• **What this task involves**: Pictures are to be left out. Return exactly the lines below from the one with "html: <div>REPUBLIK INDONESIA</div>" up to and including the one with "font-size: 14px ->".

• **Records provided**:
━━━━━━━━━━━━━━━━━━━━
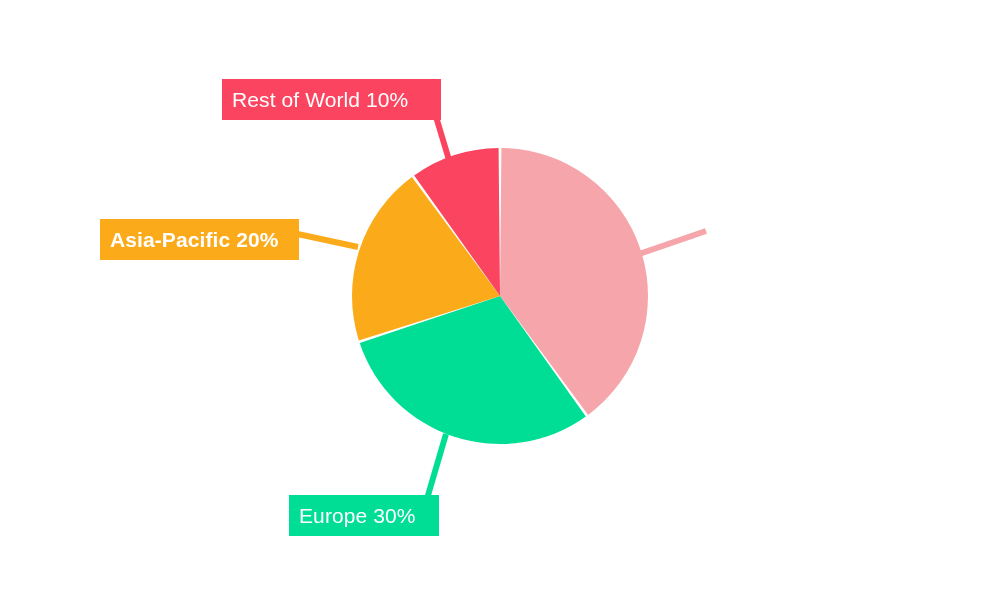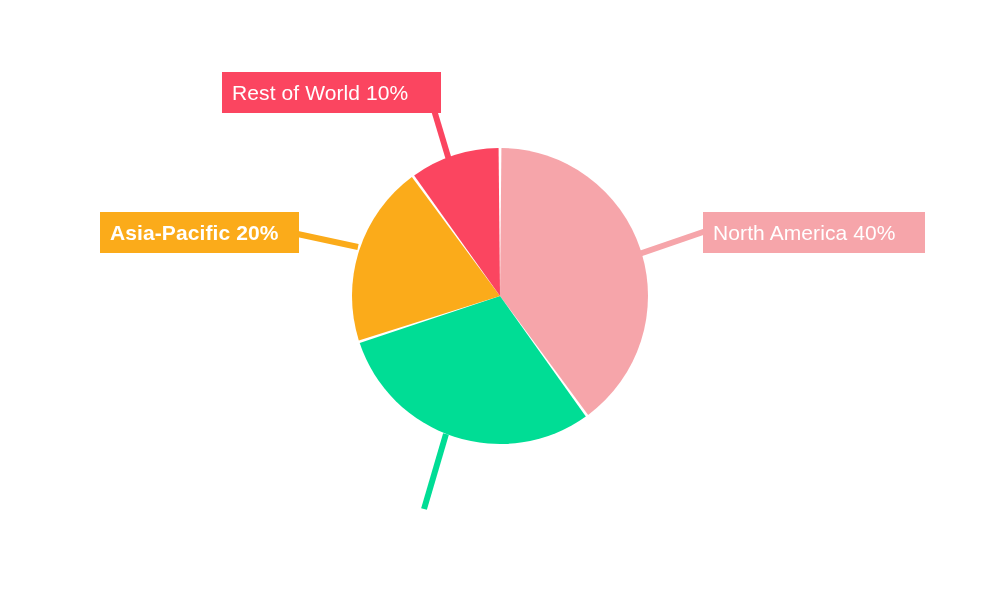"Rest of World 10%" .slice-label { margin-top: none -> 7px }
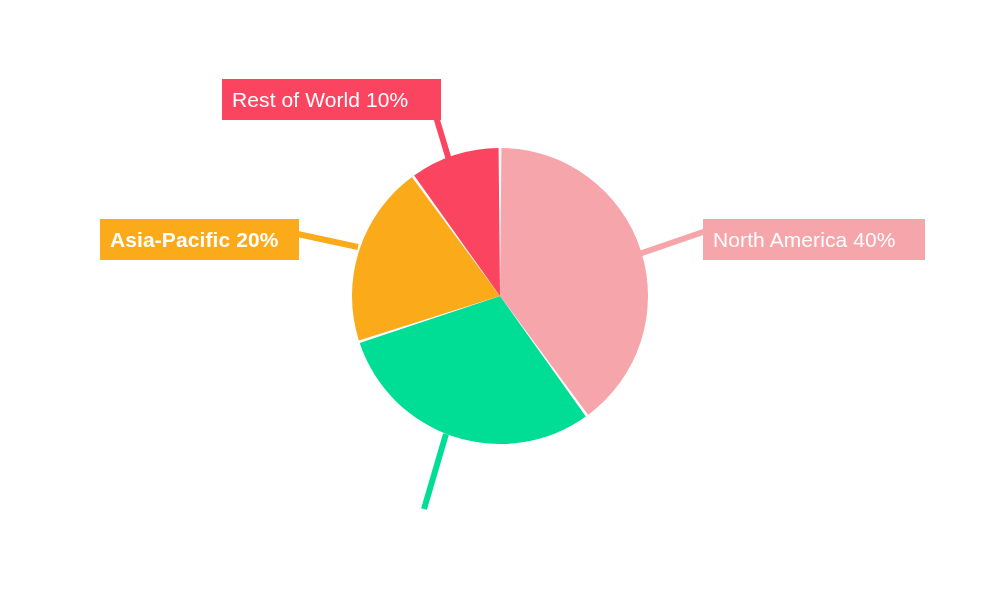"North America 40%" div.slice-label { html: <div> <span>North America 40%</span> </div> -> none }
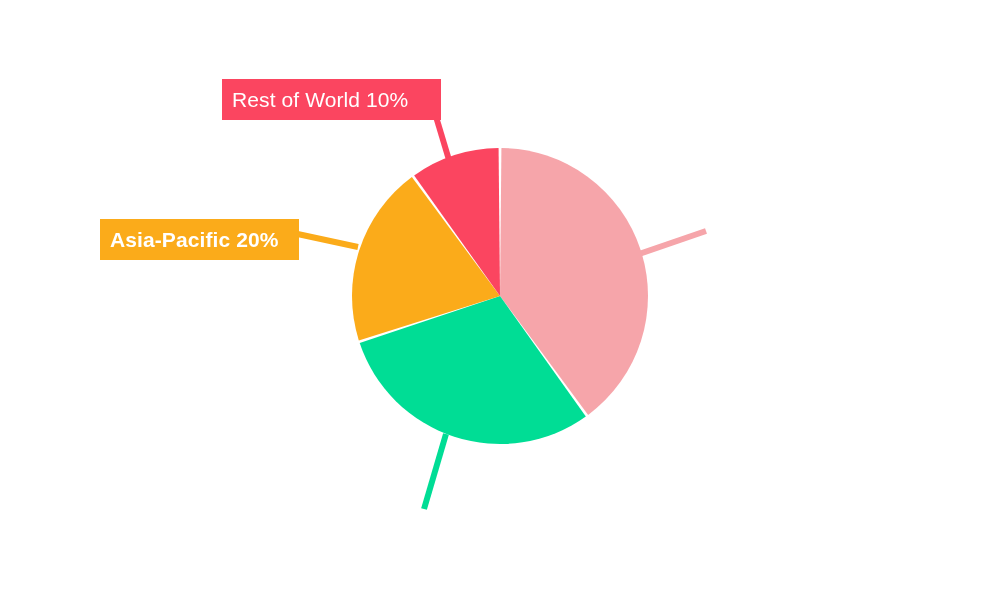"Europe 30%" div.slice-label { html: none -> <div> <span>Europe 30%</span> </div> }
━━━━━━━━━━━━━━━━━━━━
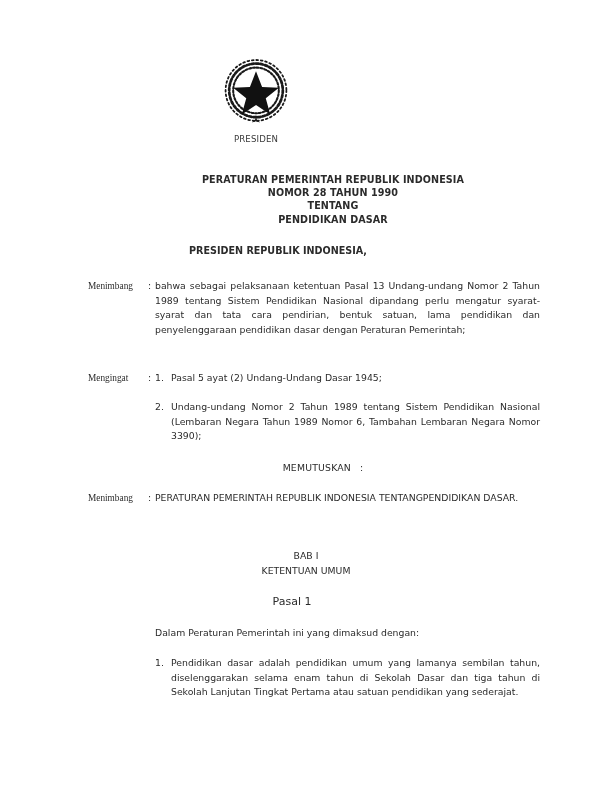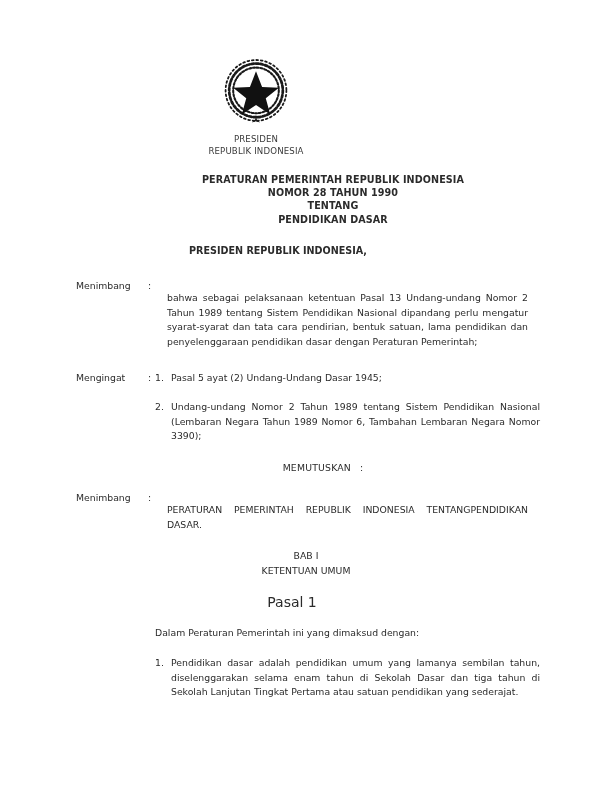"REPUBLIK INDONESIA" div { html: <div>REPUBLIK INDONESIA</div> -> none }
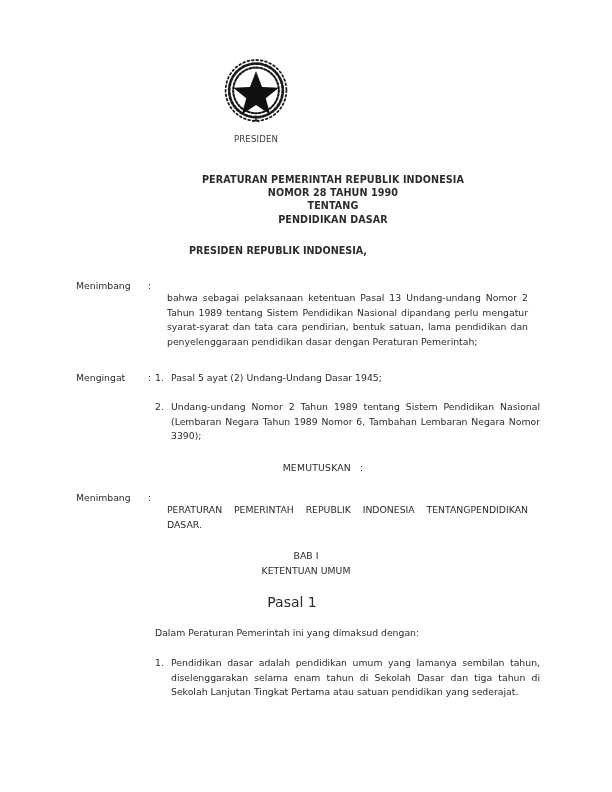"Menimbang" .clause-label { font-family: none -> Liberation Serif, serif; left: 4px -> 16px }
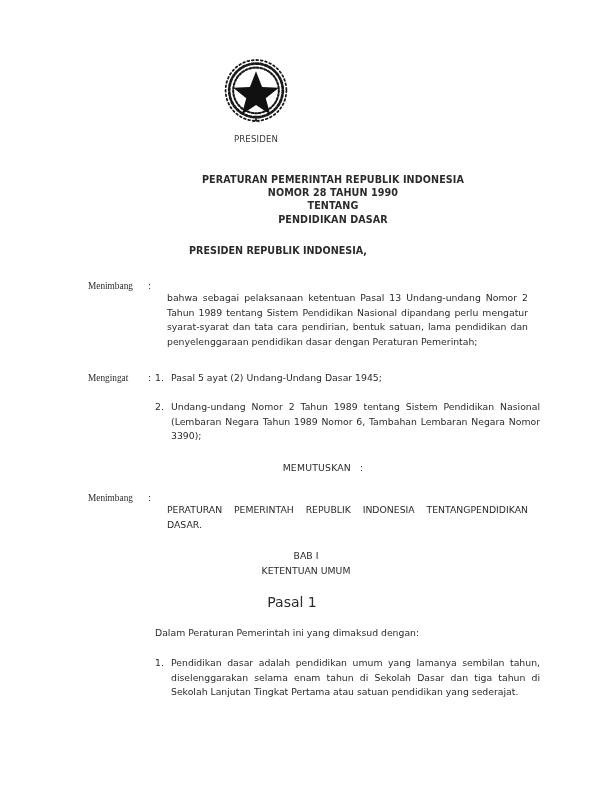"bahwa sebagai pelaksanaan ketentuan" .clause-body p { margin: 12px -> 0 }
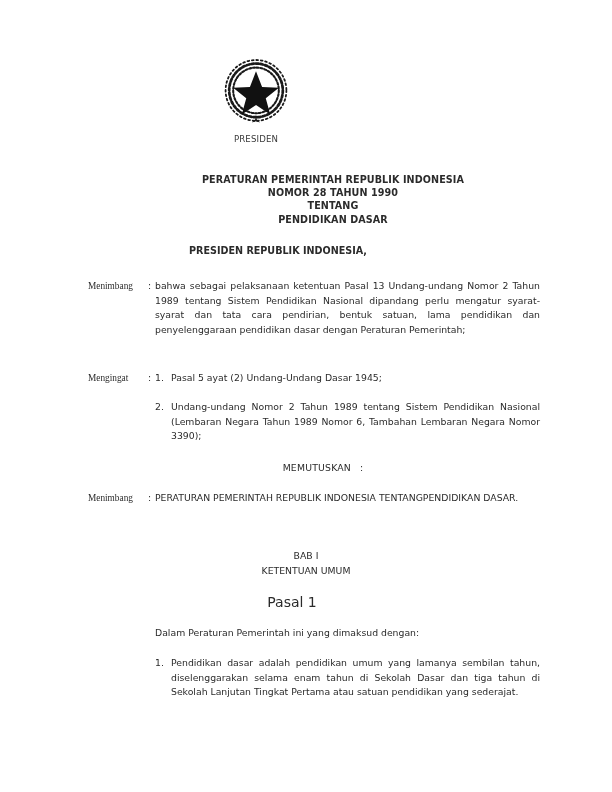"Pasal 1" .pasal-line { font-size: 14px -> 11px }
━━━━━━━━━━━━━━━━━━━━
• **Solution to this task**:
"REPUBLIK INDONESIA" div { html: <div>REPUBLIK INDONESIA</div> -> none }
"Menimbang" .clause-label { font-family: none -> Liberation Serif, serif; left: 4px -> 16px }
"bahwa sebagai pelaksanaan ketentuan" .clause-body p { margin: 12px -> 0 }
"Pasal 1" .pasal-line { font-size: 14px -> 11px }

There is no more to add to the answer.